Opening the ‘open data’ floodgates

17th November 2011

Open data can deliver greater openness and transparency that can benefit governments, taxpayers and even businesses, but it is not without challenges. FSN writer Lesley Meall considers the good, the bad and the ugly faces of open data.

Open data is a wonderful idea, isn’t it? The notion that individuals and organisations (including governments) should make lots of non-personal (and some personal) data and content freely available to everyone and anyone who might potentially have any use for it can’t possibly be a bad thing, can it? Well, as always, perspective is everything, and the answers to these questions depend on whom you ask. They also depend on what the information is, how much of it there is, how it is being used, what other non-public or publicly available data it can potentially be used in conjunction with, plus a host of other factors too numerous to mention. 

I could bore for the Olympics giving my personal perspective on all of this. Suffice to say, I have mixed feelings – and a healthy disrespect for individuals and organisations that extol blind faith in their particular set of beliefs and urge the rest of us to do likewise for the greater good (as many in the open data movement seem to). With my journalist’s hat on I am all for openness (within clearly defined boundaries, of course). So I will try to present FSN readers with a brief and balanced overview of ‘open data’ and consider some (but not all) of the associated challenges and opportunities, without my heart repeatedly leaping onto my metaphorical sleeve. 

But before we go there, let’s start with a little more on what ‘open data’ is. ‘It’s about making all sorts of data and content available so that it can easily be used, reused and re-distributed by anyone, without restriction and without needing legal advice,’ says Dr Rufus Pollock, co-founder of the Open Knowledge Foundation, and an open data advocate. To put this ‘open data’ into context, most of us are used to living and working in a world that is characterised by silos of disparate and disconnected data: it is held in multiple incompatible formats, and it can be difficult to access, even from within the organisations that have created or collected it.

A world where all data is ‘open’ would be one with universal interoperability, and no place for the constraints and complexities that can be created by data silos (proprietary or otherwise), copyrights, patents, and the various closed doors behind which a great deal of data is currently secreted. ‘There is a lot of data out there,’ observes Pollock, and growing amounts of open data, ranging from the geo-spatial and financial, to sonnets and statistics, and originating from public and the private sources – though it is worth noting, that commercial organisations making corporate data openly available are few and far between (on which more, later). 

Let’s also clarify what ‘open data’ is not. It’s not the same as ‘open source’ or ‘open standards’ though it does share a similar ethos and there are areas of overlap – not least because the interoperability of data demands common standards. If you want to find out more about how these things are and are not related you could start your (potentially never-ending) journey of exploration and discovery by visiting opendefinition.org, okfn.org, odata.org, opendatafoundation.org, opensource.org, opensource.com, and cospa-project.org/assets/resources/glossary.pdf – which will all lead to more information and more websites.

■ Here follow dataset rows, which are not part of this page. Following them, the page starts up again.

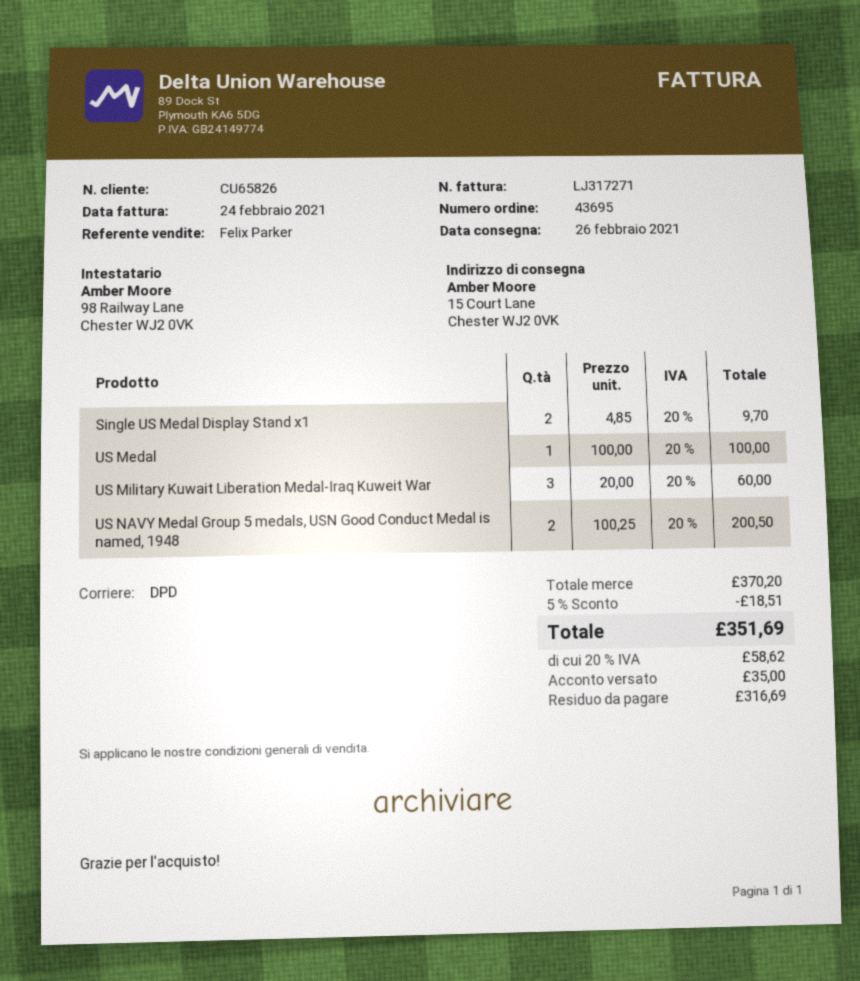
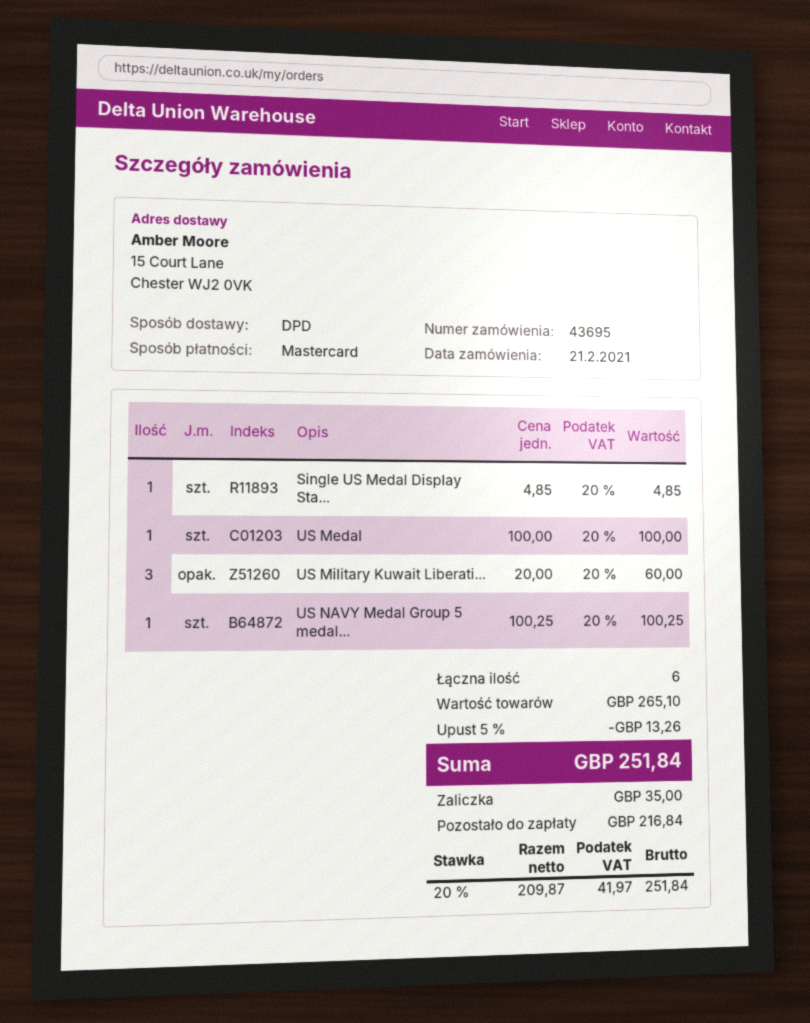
Single US Medal Display Stand x1: 2 x 4.85 = 9.70 -> 1 x 4.85 = 4.85
US NAVY Medal Group 5 medals, USN Good Conduct Medal is named, 1948: 2 x 100.25 = 200.50 -> 1 x 100.25 = 100.25
subtotal: 370.20 -> 265.10
discount: 5% = 18.51 -> 5% = 13.26
tax: 20% = 58.62 -> 20% = 41.97
total: 351.69 -> 251.84
balance: 316.69 -> 216.84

Nor is open data the same as ‘big data’, but again, there is overlap, because both of these phenomena are (partially) the result of part of the same wider technology trends and developments. ‘The combination of several technology innovations, in areas like social media, cloud computing, and analytics, offer scenarios that we could hardly imagine in the past,’ says Gartner analyst Andrea Di Maio, and this can combine with the trend towards more openness and transparency being championed by governments and non-governmental organisations (NGOs) to create what he describes as ‘a perfect storm’ of open (and not so open) data, from which we can potentially extract value.

There are already numerous open data sets available online, including Geonames, Wikipedia and Wikibooks. The Massachusetts Institute of Technology makes almost all of its (lecture notes, exams, and video) course content freely available online, to all-comers, without registration. The World Bank and United Nations are among the NGOs making some data openly available, and ‘open government’ initiatives are underway in countries as diverse as Australia, Finland, Kenya, Moldova, Netherlands, the United States (US), which led the way with data.gov, and the United Kingdom (UK) which launched its own version in 2010, with data.gov.uk. 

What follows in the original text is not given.